▶ **Exercise**:
Would you please return all of the entries below exactly as shown?

[Version comparison data]
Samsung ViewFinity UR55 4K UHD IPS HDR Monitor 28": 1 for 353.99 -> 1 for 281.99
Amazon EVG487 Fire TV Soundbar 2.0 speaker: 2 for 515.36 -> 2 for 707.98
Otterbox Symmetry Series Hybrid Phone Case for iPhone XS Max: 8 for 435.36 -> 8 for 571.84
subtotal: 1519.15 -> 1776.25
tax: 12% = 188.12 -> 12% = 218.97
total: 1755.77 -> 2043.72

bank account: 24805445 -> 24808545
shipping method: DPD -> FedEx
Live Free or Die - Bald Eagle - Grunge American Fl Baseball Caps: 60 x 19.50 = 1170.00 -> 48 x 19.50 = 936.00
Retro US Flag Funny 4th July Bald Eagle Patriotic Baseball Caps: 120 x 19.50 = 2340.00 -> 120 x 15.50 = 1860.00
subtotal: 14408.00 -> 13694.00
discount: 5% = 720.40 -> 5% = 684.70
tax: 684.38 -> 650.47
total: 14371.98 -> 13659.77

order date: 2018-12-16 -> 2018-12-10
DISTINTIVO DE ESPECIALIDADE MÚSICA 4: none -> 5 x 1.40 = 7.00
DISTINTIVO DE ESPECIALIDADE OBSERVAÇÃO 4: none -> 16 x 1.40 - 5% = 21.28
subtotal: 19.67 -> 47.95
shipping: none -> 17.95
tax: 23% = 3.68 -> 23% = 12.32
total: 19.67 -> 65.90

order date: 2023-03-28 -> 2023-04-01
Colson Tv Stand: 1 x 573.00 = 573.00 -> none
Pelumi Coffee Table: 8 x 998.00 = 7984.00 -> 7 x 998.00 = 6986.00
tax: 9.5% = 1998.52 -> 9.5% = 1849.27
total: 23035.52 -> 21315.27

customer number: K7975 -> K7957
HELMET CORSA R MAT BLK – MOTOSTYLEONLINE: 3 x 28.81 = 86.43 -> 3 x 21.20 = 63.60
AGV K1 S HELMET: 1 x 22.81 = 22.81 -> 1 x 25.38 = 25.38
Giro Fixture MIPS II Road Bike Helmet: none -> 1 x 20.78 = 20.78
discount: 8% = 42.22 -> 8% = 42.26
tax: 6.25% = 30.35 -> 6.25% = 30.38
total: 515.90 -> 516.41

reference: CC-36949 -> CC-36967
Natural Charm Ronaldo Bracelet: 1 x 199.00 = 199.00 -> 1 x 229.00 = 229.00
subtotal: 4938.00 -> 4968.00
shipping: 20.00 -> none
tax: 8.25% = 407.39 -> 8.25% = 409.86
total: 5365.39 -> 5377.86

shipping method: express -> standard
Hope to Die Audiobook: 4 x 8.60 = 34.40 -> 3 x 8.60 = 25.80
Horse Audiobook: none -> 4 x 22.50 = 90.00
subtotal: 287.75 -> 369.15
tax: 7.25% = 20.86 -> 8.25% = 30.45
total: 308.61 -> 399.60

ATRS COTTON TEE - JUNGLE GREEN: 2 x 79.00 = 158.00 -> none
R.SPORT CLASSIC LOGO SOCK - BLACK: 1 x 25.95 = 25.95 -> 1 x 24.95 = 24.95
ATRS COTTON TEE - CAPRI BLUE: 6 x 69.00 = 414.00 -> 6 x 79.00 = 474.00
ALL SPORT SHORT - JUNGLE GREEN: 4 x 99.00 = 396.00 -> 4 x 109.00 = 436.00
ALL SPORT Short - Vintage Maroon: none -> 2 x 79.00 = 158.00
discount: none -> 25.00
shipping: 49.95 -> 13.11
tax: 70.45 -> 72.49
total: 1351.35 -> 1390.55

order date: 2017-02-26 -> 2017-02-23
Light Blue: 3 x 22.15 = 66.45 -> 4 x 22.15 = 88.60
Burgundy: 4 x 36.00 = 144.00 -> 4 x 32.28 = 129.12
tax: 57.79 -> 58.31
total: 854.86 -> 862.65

▶ **Answer for the task**:
Samsung ViewFinity UR55 4K UHD IPS HDR Monitor 28": 1 for 353.99 -> 1 for 281.99
Amazon EVG487 Fire TV Soundbar 2.0 speaker: 2 for 515.36 -> 2 for 707.98
Otterbox Symmetry Series Hybrid Phone Case for iPhone XS Max: 8 for 435.36 -> 8 for 571.84
subtotal: 1519.15 -> 1776.25
tax: 12% = 188.12 -> 12% = 218.97
total: 1755.77 -> 2043.72

bank account: 24805445 -> 24808545
shipping method: DPD -> FedEx
Live Free or Die - Bald Eagle - Grunge American Fl Baseball Caps: 60 x 19.50 = 1170.00 -> 48 x 19.50 = 936.00
Retro US Flag Funny 4th July Bald Eagle Patriotic Baseball Caps: 120 x 19.50 = 2340.00 -> 120 x 15.50 = 1860.00
subtotal: 14408.00 -> 13694.00
discount: 5% = 720.40 -> 5% = 684.70
tax: 684.38 -> 650.47
total: 14371.98 -> 13659.77

order date: 2018-12-16 -> 2018-12-10
DISTINTIVO DE ESPECIALIDADE MÚSICA 4: none -> 5 x 1.40 = 7.00
DISTINTIVO DE ESPECIALIDADE OBSERVAÇÃO 4: none -> 16 x 1.40 - 5% = 21.28
subtotal: 19.67 -> 47.95
shipping: none -> 17.95
tax: 23% = 3.68 -> 23% = 12.32
total: 19.67 -> 65.90

order date: 2023-03-28 -> 2023-04-01
Colson Tv Stand: 1 x 573.00 = 573.00 -> none
Pelumi Coffee Table: 8 x 998.00 = 7984.00 -> 7 x 998.00 = 6986.00
tax: 9.5% = 1998.52 -> 9.5% = 1849.27
total: 23035.52 -> 21315.27

customer number: K7975 -> K7957
HELMET CORSA R MAT BLK – MOTOSTYLEONLINE: 3 x 28.81 = 86.43 -> 3 x 21.20 = 63.60
AGV K1 S HELMET: 1 x 22.81 = 22.81 -> 1 x 25.38 = 25.38
Giro Fixture MIPS II Road Bike Helmet: none -> 1 x 20.78 = 20.78
discount: 8% = 42.22 -> 8% = 42.26
tax: 6.25% = 30.35 -> 6.25% = 30.38
total: 515.90 -> 516.41

reference: CC-36949 -> CC-36967
Natural Charm Ronaldo Bracelet: 1 x 199.00 = 199.00 -> 1 x 229.00 = 229.00
subtotal: 4938.00 -> 4968.00
shipping: 20.00 -> none
tax: 8.25% = 407.39 -> 8.25% = 409.86
total: 5365.39 -> 5377.86

shipping method: express -> standard
Hope to Die Audiobook: 4 x 8.60 = 34.40 -> 3 x 8.60 = 25.80
Horse Audiobook: none -> 4 x 22.50 = 90.00
subtotal: 287.75 -> 369.15
tax: 7.25% = 20.86 -> 8.25% = 30.45
total: 308.61 -> 399.60

ATRS COTTON TEE - JUNGLE GREEN: 2 x 79.00 = 158.00 -> none
R.SPORT CLASSIC LOGO SOCK - BLACK: 1 x 25.95 = 25.95 -> 1 x 24.95 = 24.95
ATRS COTTON TEE - CAPRI BLUE: 6 x 69.00 = 414.00 -> 6 x 79.00 = 474.00
ALL SPORT SHORT - JUNGLE GREEN: 4 x 99.00 = 396.00 -> 4 x 109.00 = 436.00
ALL SPORT Short - Vintage Maroon: none -> 2 x 79.00 = 158.00
discount: none -> 25.00
shipping: 49.95 -> 13.11
tax: 70.45 -> 72.49
total: 1351.35 -> 1390.55

order date: 2017-02-26 -> 2017-02-23
Light Blue: 3 x 22.15 = 66.45 -> 4 x 22.15 = 88.60
Burgundy: 4 x 36.00 = 144.00 -> 4 x 32.28 = 129.12
tax: 57.79 -> 58.31
total: 854.86 -> 862.65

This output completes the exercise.